THE LIFE WITHOUT

 

The seeker who had found a true Guide and who had begun to develop the right kind of love and faith in him, would naturally attempt to fashion his life according to his Satguru's Will, and Baba Ji laid great emphasis on the need to transform our lives. It was not necessary, he maintained, to leave the world in order to pursue the inner Path. What was needed for spiritual progress was inner detachment, and he who had surrendered himself completely to his Guru was free from all earthly ties. Some of his disciples would at times express the desire for complete renunciation, but he always kept such tendencies in check:

 

You say you wish to give up home and service and

devote yourself exclusively to Bhajan. Home or service or

wealth - are they really yours? Turn it over in your mind.

It is all a magician's game and the world is a dream.

Then why worry about clutching and relinquishing?

                             

                                  (18th  September, 1902)

 

The ideal he always held up before his disciples was that of the royal swan that had its home in the water yet rose up from it dry and untrammeled. If he would not have his disciples attached to the world, he would not have them neglect their worldly duties either. When Baba Sawan Singh wrote that he would be taking ten days leave and spending it at Beas, Baba Ji replied:

 

When you come on ten days leave, you should first proceed straight home, and then on your way back drop in Saturday at about 5 p.m. at the Dera from where you can proceed to duty the following day after attending the Sunday Satsang. You must go home for there are many things awaiting your attention there for the last two or three years. Therefore please go straight home. I will be very pleased if you first go home and then come here.

 

When on one occasion his beloved disciple was unable to secure leave for seeing him and offered to come over nonetheless, Baba Ji was far from happy and strictly forbade any such step.  "Please never write such a thing again," he answered, "that you would come here without taking leave," and added, "The work that you are doing, that is also the work of Radhasoami, the work of the Lord."

 

However, while living in the world one had to follow a very rigorous discipline. The road to the New Jerusalem was a narrow and difficult one. "Your way of living," said the sage of Beas to his disciples, "must be different from that of other people." And how exacting was the discipline he demanded becomes clear from one of his letters:

 

You do not seem to understand that when your social duties are over, you are not to talk to anyone. In the evening between 6 and 8, you should sit for Bhajan as long as possible - be it half an hour, an hour fifteen minutes or an hour and a half and keep the surat on the inner planes. Then hold Satsang from 8 to 10 p.m., after which you may go to sleep or talk as you please. Then at 4:30 in the morning you are to sit for Bhajan and continue up to 5:30. Then throughout the day you have to attend to your social routine and may, if you like, talk during those hours. But as soon as you are free from office duties, you must not waste time in idle talk or in the company of non-satsangis. You should have your meals in private ... You are never to have meals cooked from non-satsangis in your kitchen, especially if they take meat and drink. If you associate with non-satsangis, you will have to suffer from the effects of their company.
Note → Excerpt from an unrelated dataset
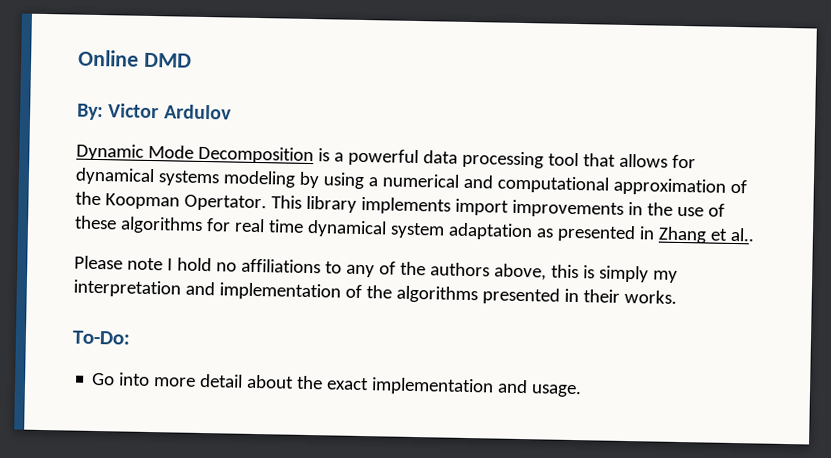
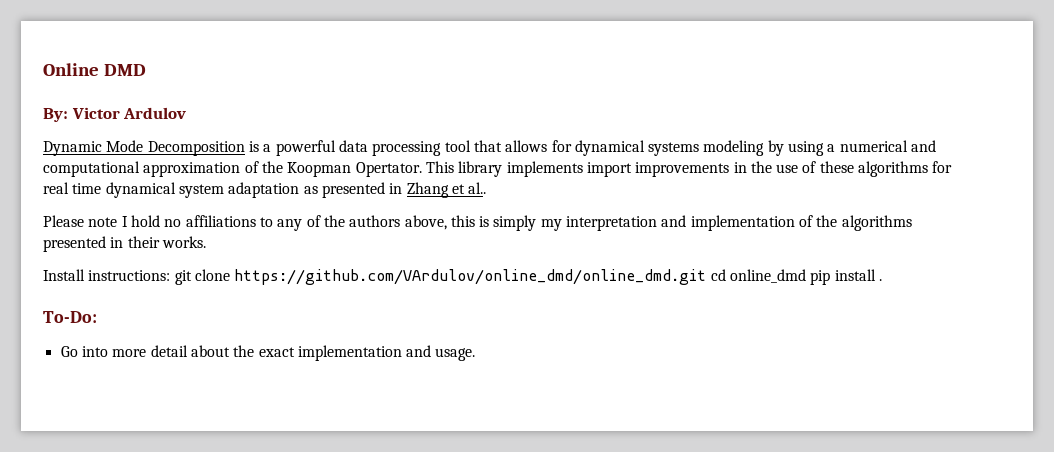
(677, 296) none -> [43,269,882,285] // Install instructions: git clone https://github.com/VArdulov/online_dmd/online_dmd.git cd online_dmd pip install .

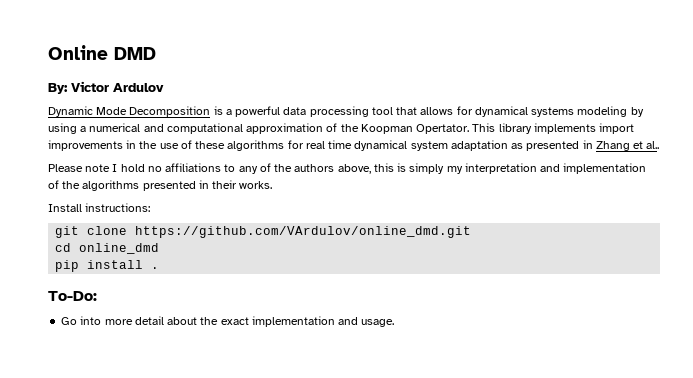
(171, 275) none -> (151, 207) //
[234,269,707,285] https://github.com/VArdulov/online_dmd/online_dmd.git -> [135,226,472,238] https://github.com/VArdulov/online_dmd.git //
(806, 276) none -> (160, 248) //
                                 

(17th  October, 1902)

 

Abstinence from non-vegetarian food and intoxicants was a prime condition for taking to the spiritual path. Baba Ji laid equal stress on the need for honesty. In the same letter we have quoted above, he wrote:

 

If you are offered anything free, never accept it for how will you repay it? If you do not adhere strictly to this rule, you will never attain the highest spiritually.

 

One must not be led away by the world but look upon each object with discrimination. "The entire world is tied with the ropes of the love of parents, children, wife and earthly relations," and one must free oneself from this slavery. Running away to the jungles was no solution. It had to be an inner detachment, and this inner detachment could only come through the love of a true Master. Hence the great value of Satsang, for it was only through association with him that one imbibed the true values of life, learned of the delusions of Maya, and imbibed a love that displaced the love of the world. Peace and blessing radiate from the person of a Saint and whoever came under his spell was freed from worldly tensions, ambitions and jealousies. He saw all creatures as of his own essence and knew all worldly gain to be a passing shadow. Such a man alone could cut through the meshes of Maya and reach out toward the worlds beyond.